Exercise goal: Every record below needs to be set down exactly. Pictures do not belong in the copy.

Change listing data:
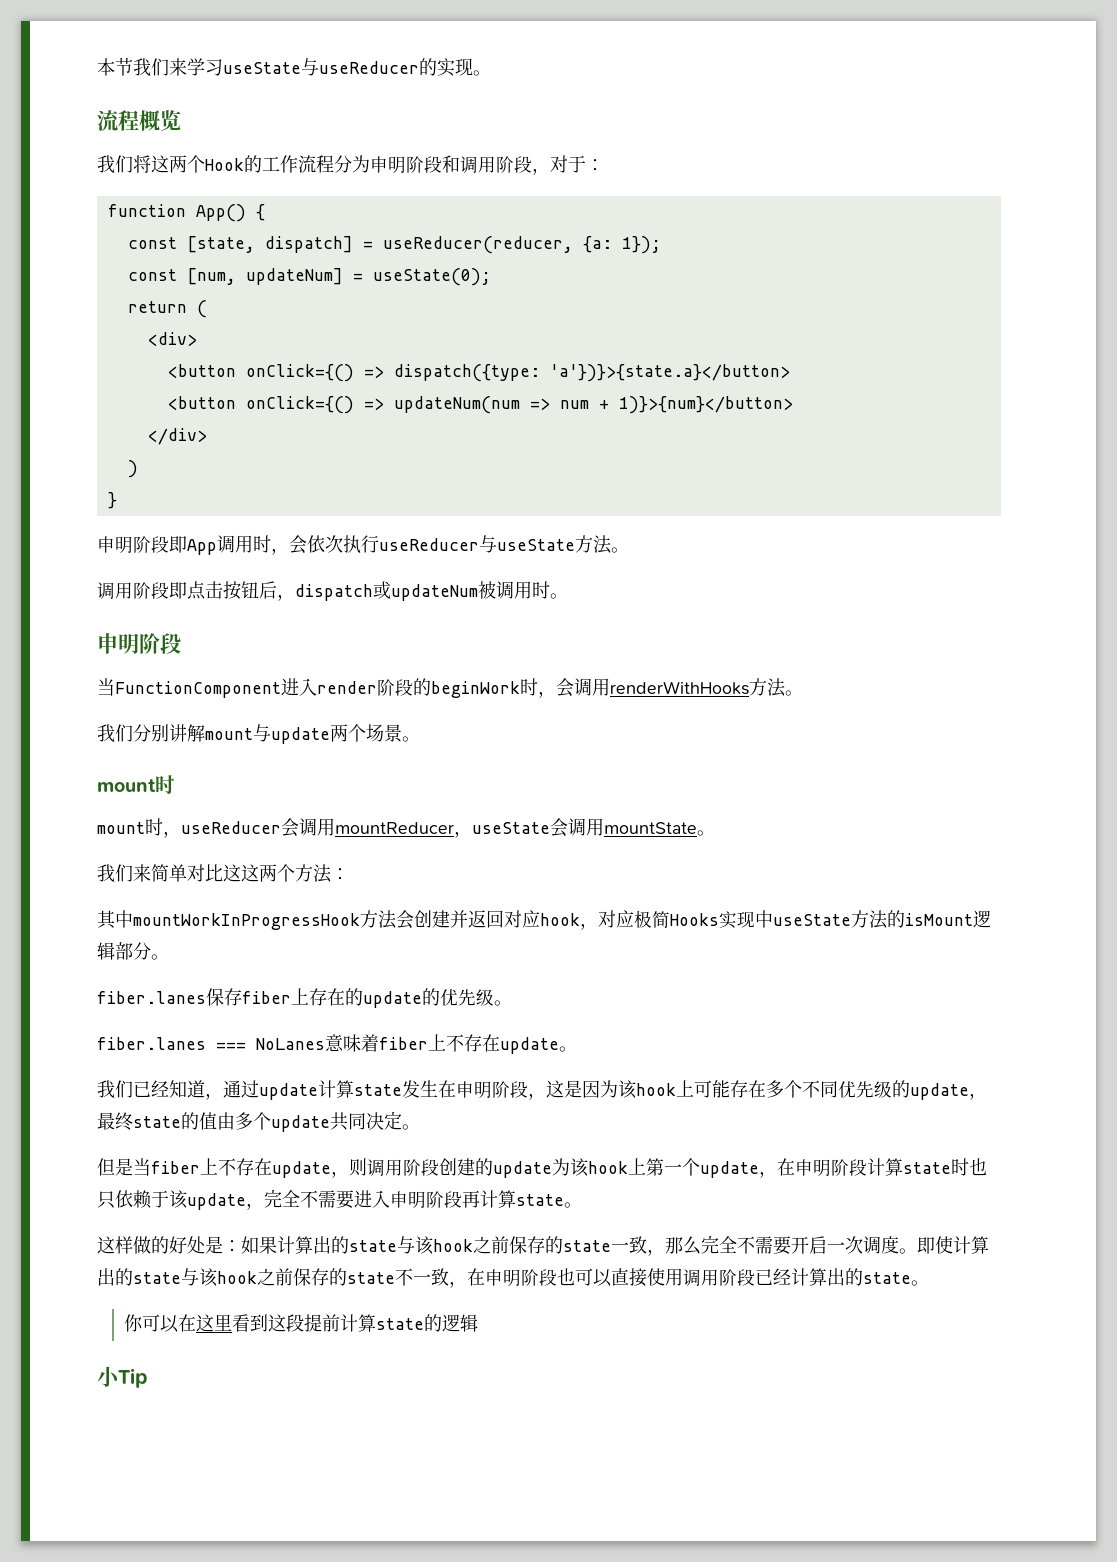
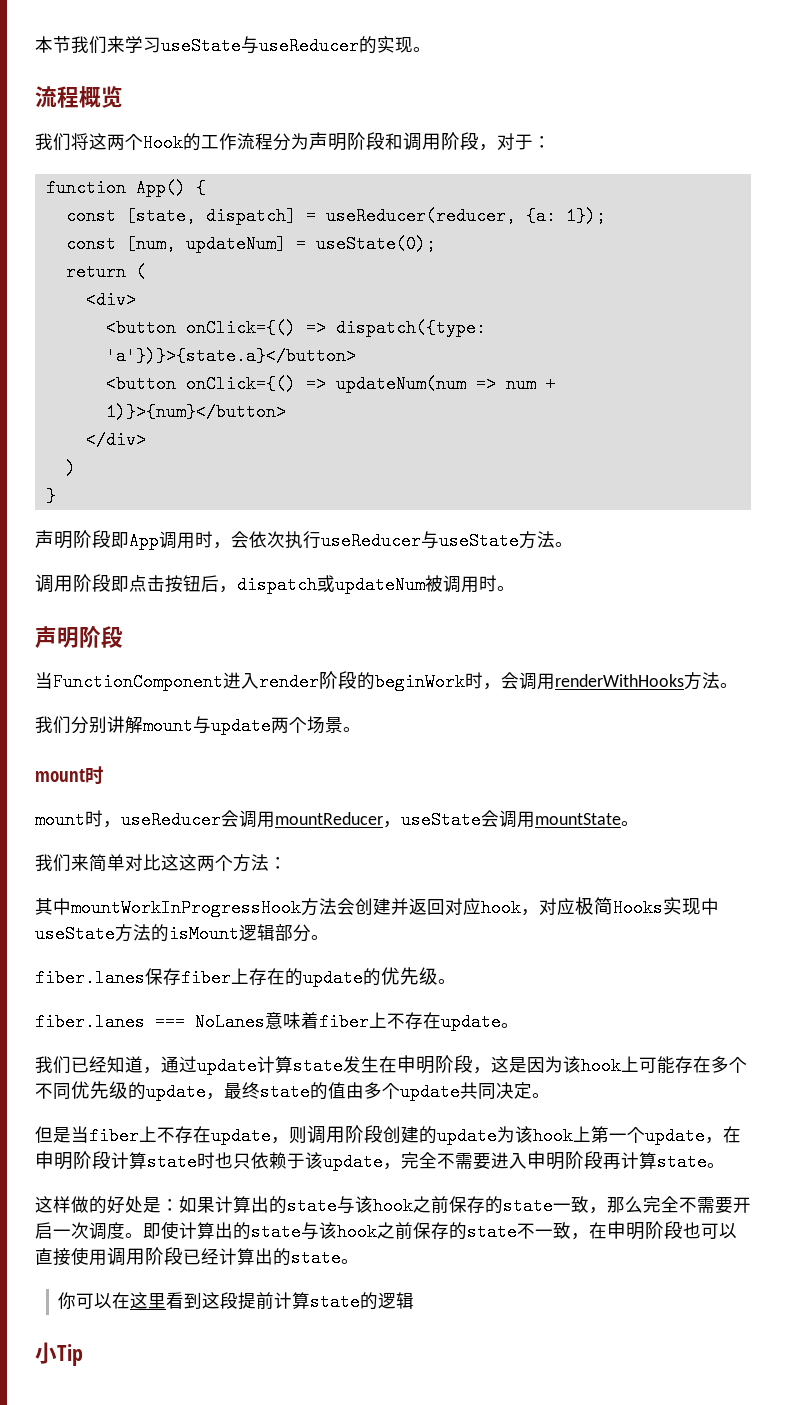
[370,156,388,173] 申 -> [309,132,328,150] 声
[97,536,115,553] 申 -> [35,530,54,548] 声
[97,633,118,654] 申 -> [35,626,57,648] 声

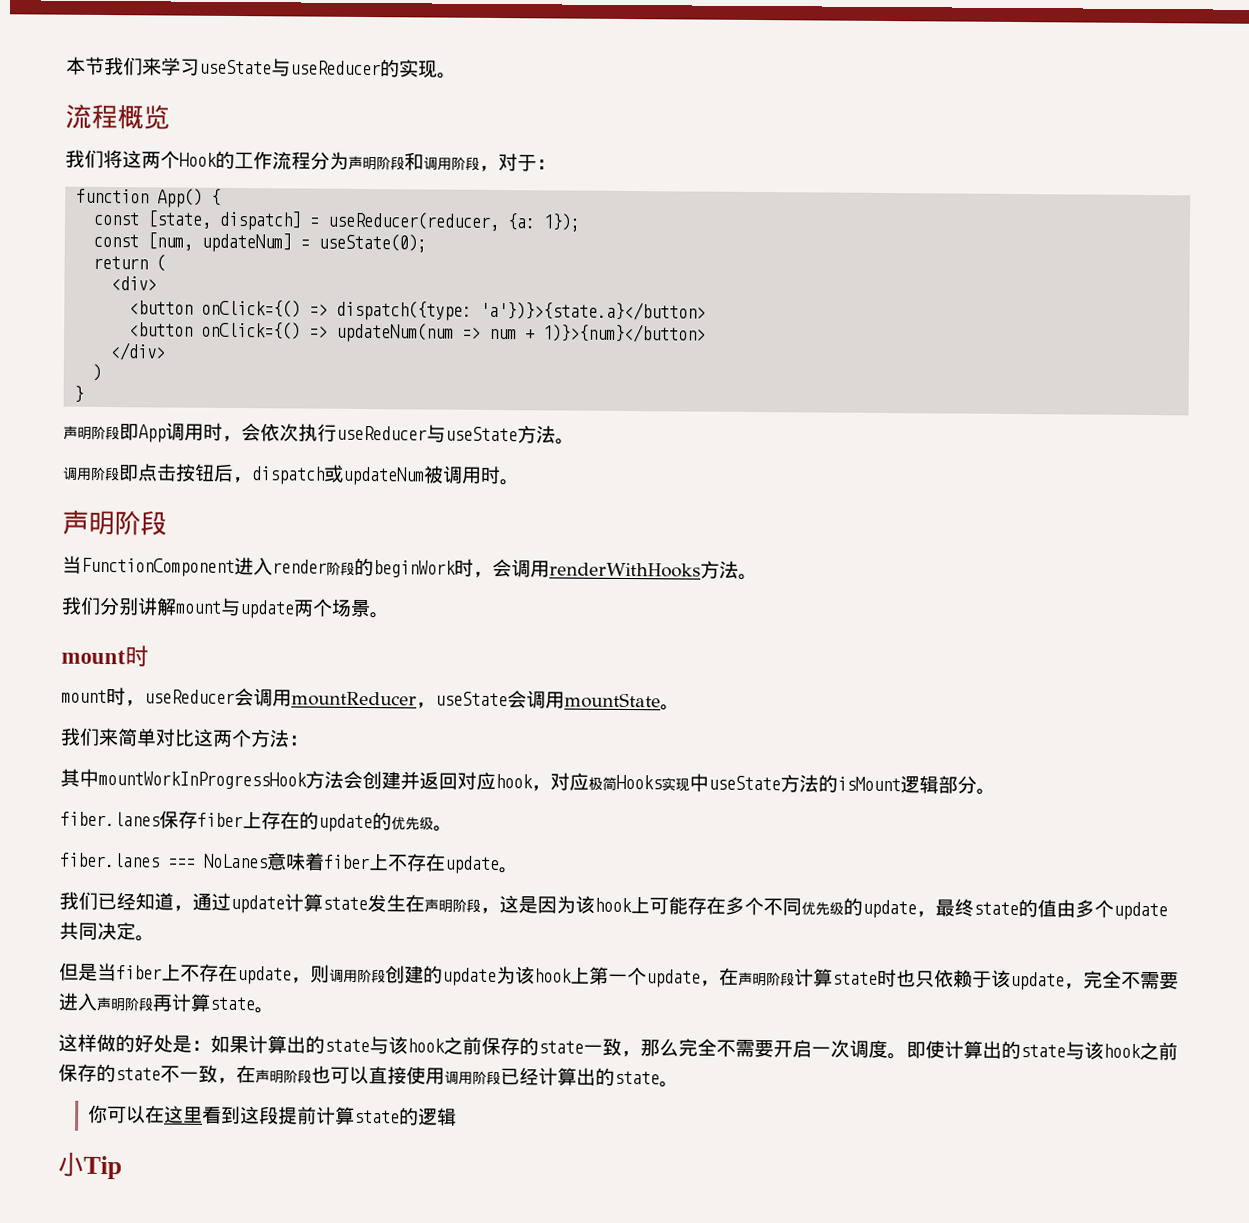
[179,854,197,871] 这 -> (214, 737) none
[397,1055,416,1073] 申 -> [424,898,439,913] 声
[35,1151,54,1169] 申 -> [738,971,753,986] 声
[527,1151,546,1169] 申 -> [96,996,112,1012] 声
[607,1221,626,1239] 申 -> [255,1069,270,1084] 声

Written response:
[370,156,388,173] 申 -> [309,132,328,150] 声
[97,536,115,553] 申 -> [35,530,54,548] 声
[97,633,118,654] 申 -> [35,626,57,648] 声

[179,854,197,871] 这 -> (214, 737) none
[397,1055,416,1073] 申 -> [424,898,439,913] 声
[35,1151,54,1169] 申 -> [738,971,753,986] 声
[527,1151,546,1169] 申 -> [96,996,112,1012] 声
[607,1221,626,1239] 申 -> [255,1069,270,1084] 声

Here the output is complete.